*Activity*.
Wherever a line in the data holds the word "none", pull that line out.

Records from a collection
____

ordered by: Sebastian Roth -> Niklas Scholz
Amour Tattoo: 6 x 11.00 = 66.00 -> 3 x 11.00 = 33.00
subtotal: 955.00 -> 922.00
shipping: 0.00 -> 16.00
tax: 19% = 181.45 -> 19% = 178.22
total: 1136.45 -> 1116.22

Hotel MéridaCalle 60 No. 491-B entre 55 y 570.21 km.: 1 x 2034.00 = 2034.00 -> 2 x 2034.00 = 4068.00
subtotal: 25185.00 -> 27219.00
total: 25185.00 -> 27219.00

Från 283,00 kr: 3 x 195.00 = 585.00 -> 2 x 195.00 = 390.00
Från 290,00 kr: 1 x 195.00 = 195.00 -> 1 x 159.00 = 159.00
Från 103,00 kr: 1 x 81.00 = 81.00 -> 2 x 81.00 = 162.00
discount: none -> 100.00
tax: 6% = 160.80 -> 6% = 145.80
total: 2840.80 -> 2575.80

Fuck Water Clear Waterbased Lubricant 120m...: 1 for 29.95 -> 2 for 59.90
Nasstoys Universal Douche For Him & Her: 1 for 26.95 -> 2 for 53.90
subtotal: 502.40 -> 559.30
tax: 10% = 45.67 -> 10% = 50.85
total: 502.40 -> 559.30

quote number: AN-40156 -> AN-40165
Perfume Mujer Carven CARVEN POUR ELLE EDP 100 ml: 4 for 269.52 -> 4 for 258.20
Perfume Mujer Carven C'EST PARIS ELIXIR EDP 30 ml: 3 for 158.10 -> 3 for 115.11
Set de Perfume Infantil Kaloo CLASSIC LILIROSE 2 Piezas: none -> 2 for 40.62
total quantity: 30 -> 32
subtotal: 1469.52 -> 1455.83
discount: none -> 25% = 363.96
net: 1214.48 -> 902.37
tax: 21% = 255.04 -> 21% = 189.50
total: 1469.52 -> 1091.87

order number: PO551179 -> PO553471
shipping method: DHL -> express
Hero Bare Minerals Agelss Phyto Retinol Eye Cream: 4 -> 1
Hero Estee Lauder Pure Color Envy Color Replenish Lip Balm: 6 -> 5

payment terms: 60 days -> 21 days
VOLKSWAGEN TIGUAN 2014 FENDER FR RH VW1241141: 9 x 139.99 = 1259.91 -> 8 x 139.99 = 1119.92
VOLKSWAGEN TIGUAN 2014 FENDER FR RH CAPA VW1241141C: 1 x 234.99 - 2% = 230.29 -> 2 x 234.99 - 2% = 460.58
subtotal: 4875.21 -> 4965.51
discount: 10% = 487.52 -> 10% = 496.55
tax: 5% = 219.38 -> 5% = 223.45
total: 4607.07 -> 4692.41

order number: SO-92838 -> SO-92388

____

*Reply*.
discount: none -> 100.00
Set de Perfume Infantil Kaloo CLASSIC LILIROSE 2 Piezas: none -> 2 for 40.62
discount: none -> 25% = 363.96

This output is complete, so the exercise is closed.